Tim Steil Takes The Musical Challenge: Steve Earle’s “Guitar Town”

Written by | February 22, 2020 6:24 am | No Comments


Some days an album comes along that just whacks you like an Ali left cross, and shakes up the music industry as well. This is one of them.

Back in the day, when you actually dropped a needle onto vinyl, just the first strum of a G chord, it is as iconic as the first note of “Take It Easy”.

“Hey pretty baby are you ready for me?”

One look at the guy told you he smoked too damn much weed to get on the Opry, and frankly no one knew what the hell to do with him. Too rock for country, too country for rock sort of chap.

It is one of the few albums that I can honestly say, there just isn’t a bad song on it. The only competition they have was the track before.

While, the title track is likely the most famous, and rightly so, there was another that just screamed at me, like he was talking straight to me. I was that guy with $37 and a Jap guitar.

I had watched so many friends go through the exact same scenario. Got a factory job just out of high school, and they’re making a solid $6.75 an hour for pushing a button.

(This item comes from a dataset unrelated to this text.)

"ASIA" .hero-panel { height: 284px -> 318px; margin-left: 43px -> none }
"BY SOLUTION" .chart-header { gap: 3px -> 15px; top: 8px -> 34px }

Pretty soon they bought a TransAm or a truck. Then they knock some girl up, and now they got wife and kid, and eventually a house, and they are stuck. All they know of cities, is that is “just a buncha nig$%@”. They have never flown on an airplane.

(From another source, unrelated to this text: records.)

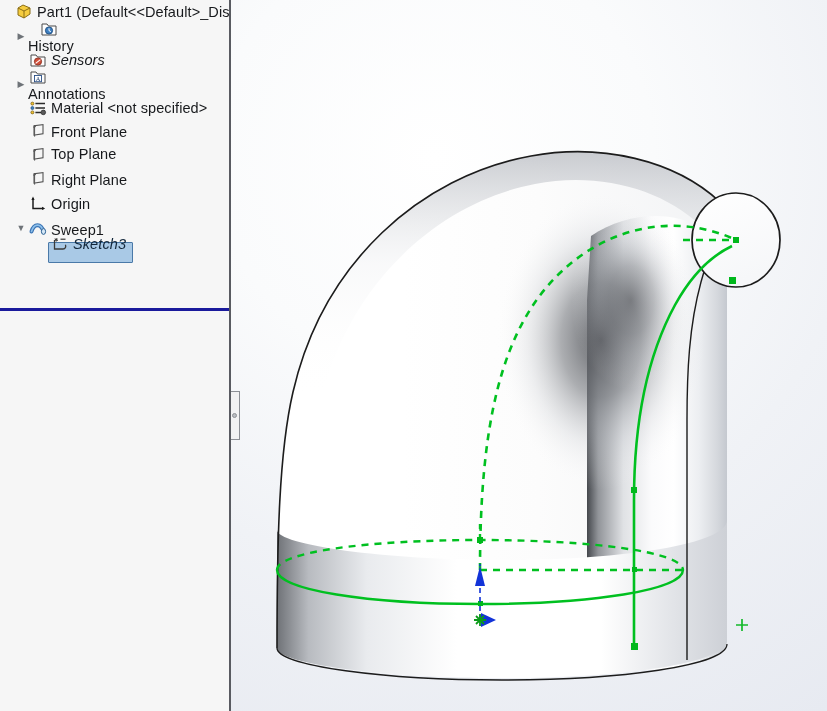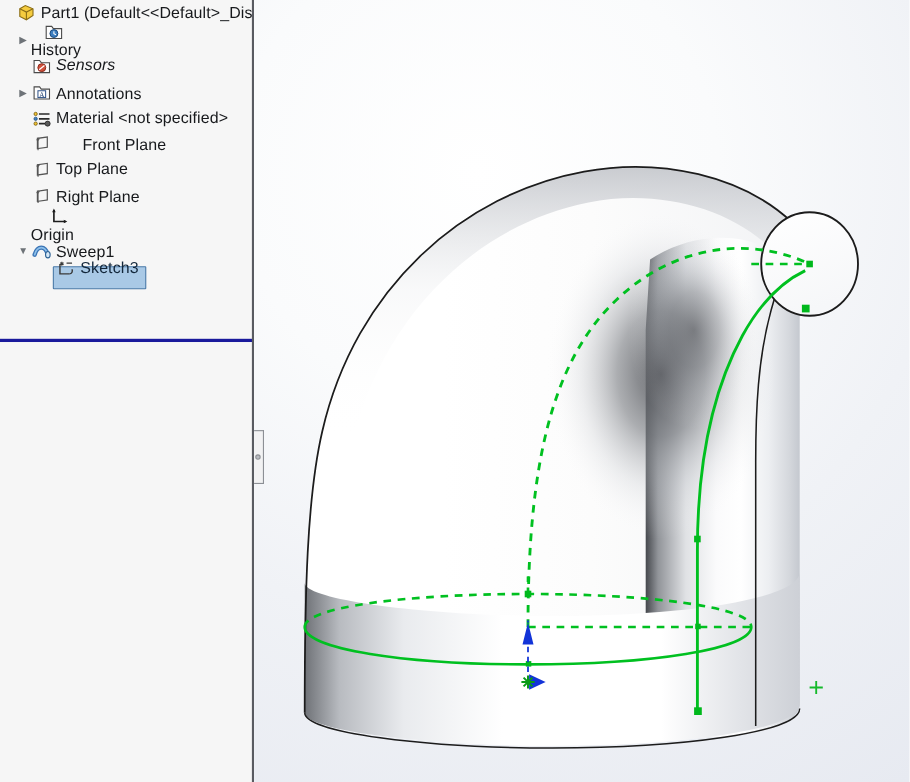"Annotations" span { align-items: flex-end -> flex-start; flex-direction: none -> column }
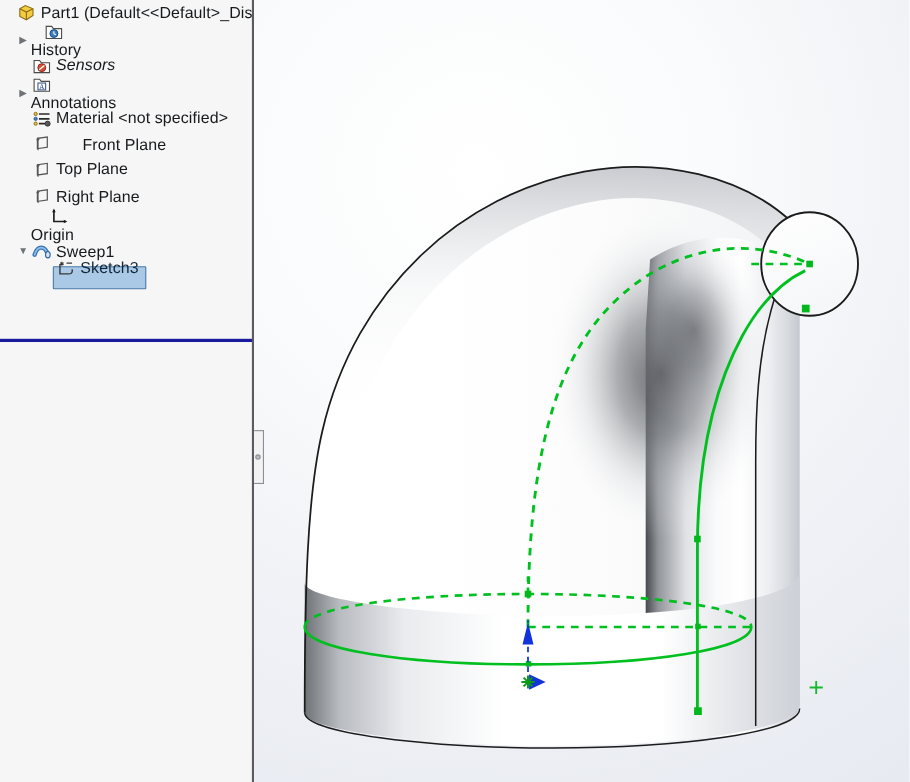"Front Plane" span { gap: 24px -> none }
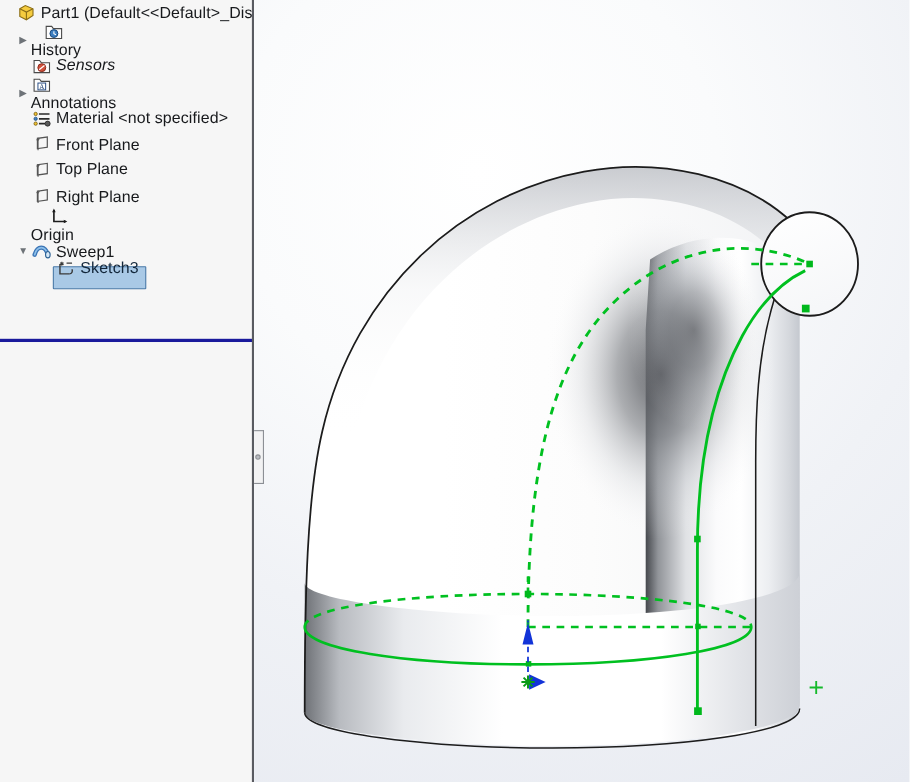"Origin" span { align-items: flex-end -> center; flex-direction: column -> none }
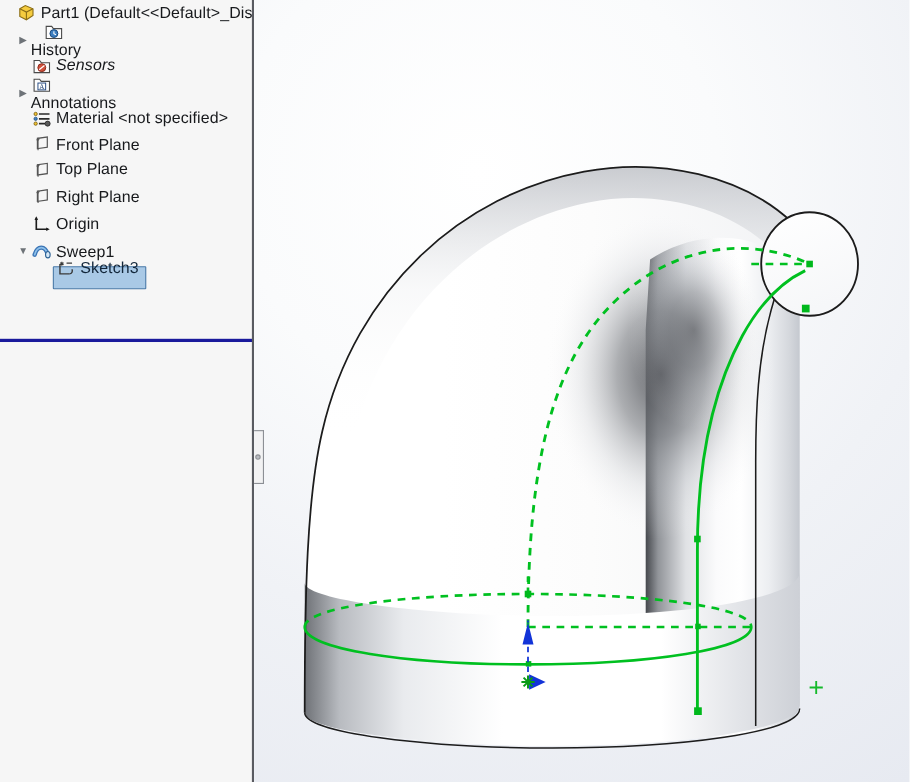"Sketch3" .sel-wrap { font-style: none -> italic }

There was just a sense of hopelessness that inhabited them. They knew at 21, that this is it man. I’ll retire in 30 or 40 years. But this is it.

When this album came out I was back in my hometown, working a shit job. I was kind of in, as the Cubs might say, a “rebuilding year”, trying to kick a meth habit and build myself back into a human.

I was standing at the end of the line of the factory, smoking a huge joint of the worst ditch weed I had found growing up a gravel road next to a cow pasture, and my heart was low on fuel.

I could see the lights from the new truck stop on the interstate, and just pined.

The biggest thing to do in our hometown, was to do “the circuit”. That was a lap around downtown, out to the lake, then do it again. All the while hoping you would just see someone else out, find someone to buy you some beer, then go sit on a gravel road blasting Skynyrd and drinking.

It was nearly the death of me that town. It was a place where hope went to die.

So when I heard the first words of this song, I cried, because I was so afraid the same thing was going to happen to me.

I had already served in the military, and been truly around the world, and the town was just too damned small to hold me.

Just via the old hometown newspaper, and social media, I see all my old friends. Retired after 30 years with the sewer department. Beloved long time high school janitor.

I was incredibly lucky to get a second chance to get out again, move to a big city and make something of myself.

But there isn’t a day that goes by that I don’t think “there but for the grace of god”, and remember my old friends, who just never had a chance.